Co-authored with Karly Kupferberg, this chapter was published in Constitutions and Conflict Management in Africa. It presents the findings of a research project conducted as part of the Constitutional Design and Conflict Management (CDCM) project, which was part of the Climate Change and African Political Stability project run by the Robert Strauss Center at the University of Texas at Austin.
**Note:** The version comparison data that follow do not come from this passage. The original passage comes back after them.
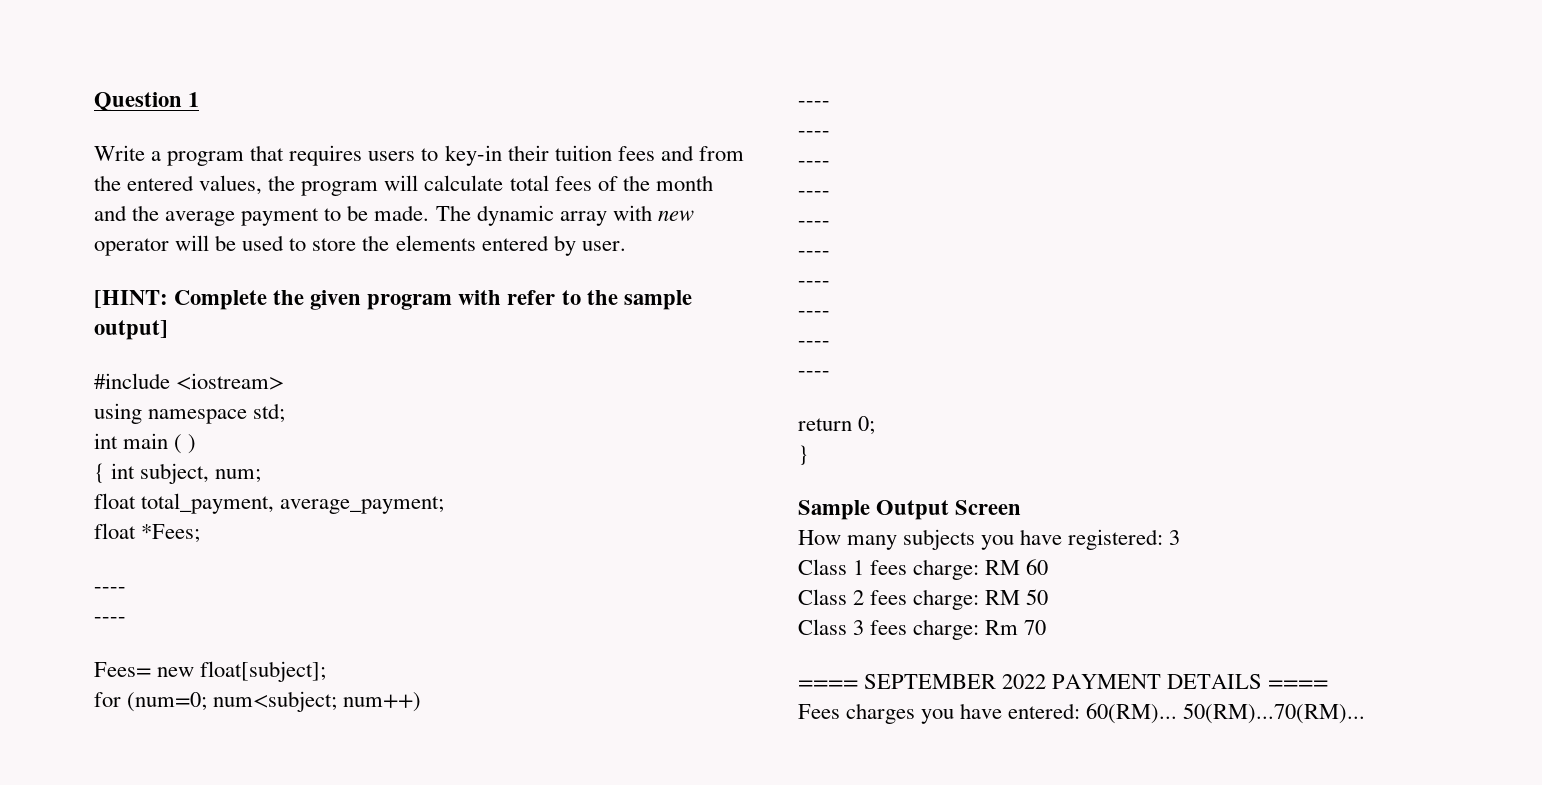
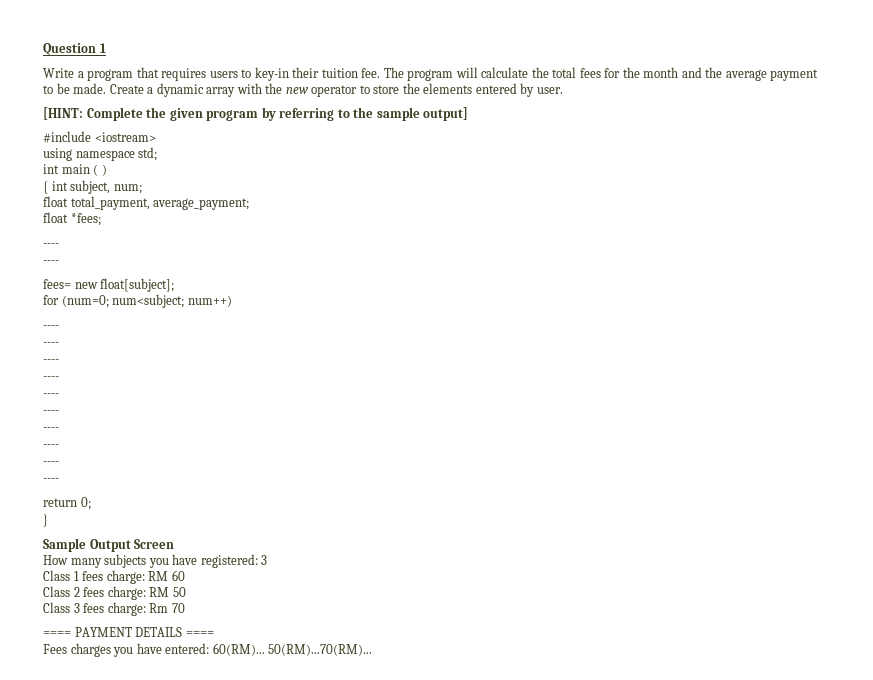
- Write a program that requires users to key-in their tuition fees and from the entered values, the program will calculate total fees of the month and the average payment to be made.
+ Write a program that requires users to key-in their tuition fee. The program will calculate the total fees for the month and the average payment to be made.
- The dynamic array with new operator will be used to store the elements entered by user.
+ Create a dynamic array with the new operator to store the elements entered by user.
- [HINT: Complete the given program with refer to the sample output]
+ [HINT: Complete the given program by referring to the sample output]
- float *Fees;
+ float *fees;
  ----
  ----
- Fees= new float[subject];
+ fees= new float[subject];
- ==== SEPTEMBER 2022 PAYMENT DETAILS ====
+ ==== PAYMENT DETAILS ====

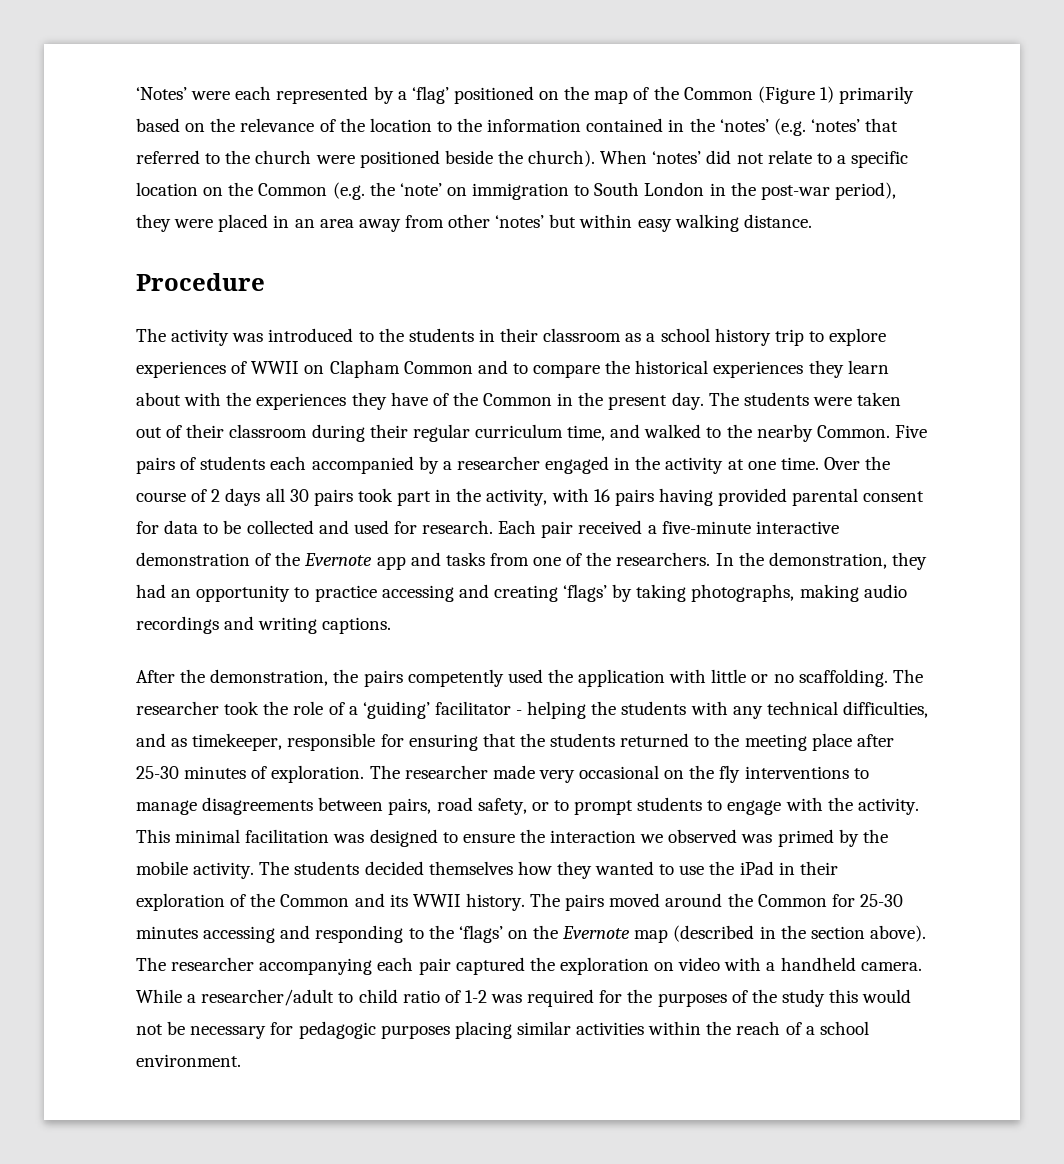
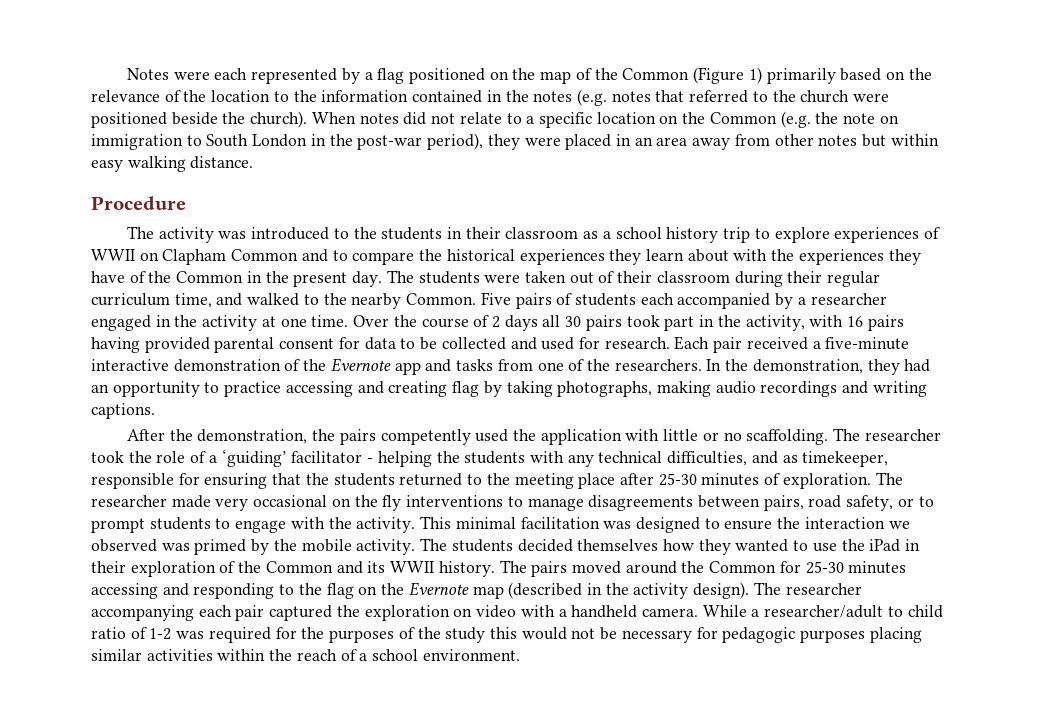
- ‘Notes’ were each represented by a ‘flag’ positioned on the map of the Common (Figure 1) primarily based on the relevance of the location to the information contained in the ‘notes’ (e.g. ‘notes’ that referred to the church were positioned beside the church).
+ Notes were each represented by a flag positioned on the map of the Common (Figure 1) primarily based on the relevance of the location to the information contained in the notes (e.g. notes that referred to the church were positioned beside the church).
- When ‘notes’ did not relate to a specific location on the Common (e.g. the ‘note’ on immigration to South London in the post-war period), they were placed in an area away from other ‘notes’ but within easy walking distance.
+ When notes did not relate to a specific location on the Common (e.g. the note on immigration to South London in the post-war period), they were placed in an area away from other notes but within easy walking distance.
- In the demonstration, they had an opportunity to practice accessing and creating ‘flags’ by taking photographs, making audio recordings and writing captions.
+ In the demonstration, they had an opportunity to practice accessing and creating flag by taking photographs, making audio recordings and writing captions.
- The pairs moved around the Common for 25-30 minutes accessing and responding to the ‘flags’ on the Evernote map (described in the section above).
+ The pairs moved around the Common for 25-30 minutes accessing and responding to the flag on the Evernote map (described in the activity design).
We examine the impact of two shocks: first, the Sudanese government’s decision to make peace and share power with southern rebels in 2005, and subsequently the South’s vote for secession in January 2011. Both events fit the CDCM Project’s definition of “shock” as a sudden change in the balance of power and resources. These specific shocks are also useful to explore because they produced a variety of outcomes. There was no full-blown resumption of war between North and South, yet localized violence did erupt between the two sides, and within each side. In the North, fighting has occurred in the disputed Abyei area, as well as in Blue Nile and South Kordofan states. In the South, violence has broken out in Jonglei, Unity, Upper Nile, and Warrap states. In order to explain these different outcomes, the chapter examines to what extent the constitutional design of the CPA and the institutions that it created can be credited with constraining renewed North-South war and/or must be blamed for the violence that later broke out within the North and South.
Our analysis finds that the CPA’s constitutional design of institutions to regulate core North-South issues did successfully foster compromise in that realm, with assistance from international engagement. But the CPA did not similarly establish political institutions to regulate inter-group conflicts within each region, so violence did recur beyond the scope of core North-South issues. The one significant outbreak of North-South violence, in Abyei, was contained relatively quickly with international assistance because that dispute did not threaten the core interests of the South.
For the CDCM project as a whole, these findings highlight the role of two contextual factors — local leadership and international diplomacy — to help explain the success or failure of political institutions in mitigating the extent to which shocks produce violent consequences. In other words, institutions are important, but their effectiveness is conditioned by the behaviour of local and international leaders. Ostensibly perfect institutions may fail due to poor stewardship, while even imperfect ones can succeed at preventing violent escalation if local and international political leaders have sufficient political will.
The chapter proceeds in several steps. The next section provides a brief historical background to Sudan’s conflicts and their management. The following section contains the heart of the analysis. It traces the implementation process of the CPA from 2005, and establishes the reasons why — and the extent to which — the institutions and processes provided in the CPA were able to secure a relatively peaceful North-South separation, at least in the sense of avoiding renewed all-out North-South war. It also explores why the CPA failed to prevent localized violence — between North and South in Abyei, and within several states of the North and South. The conclusion summarizes the chapter’s findings, offers policy prescriptions, and suggests avenues for further — including comparative — research.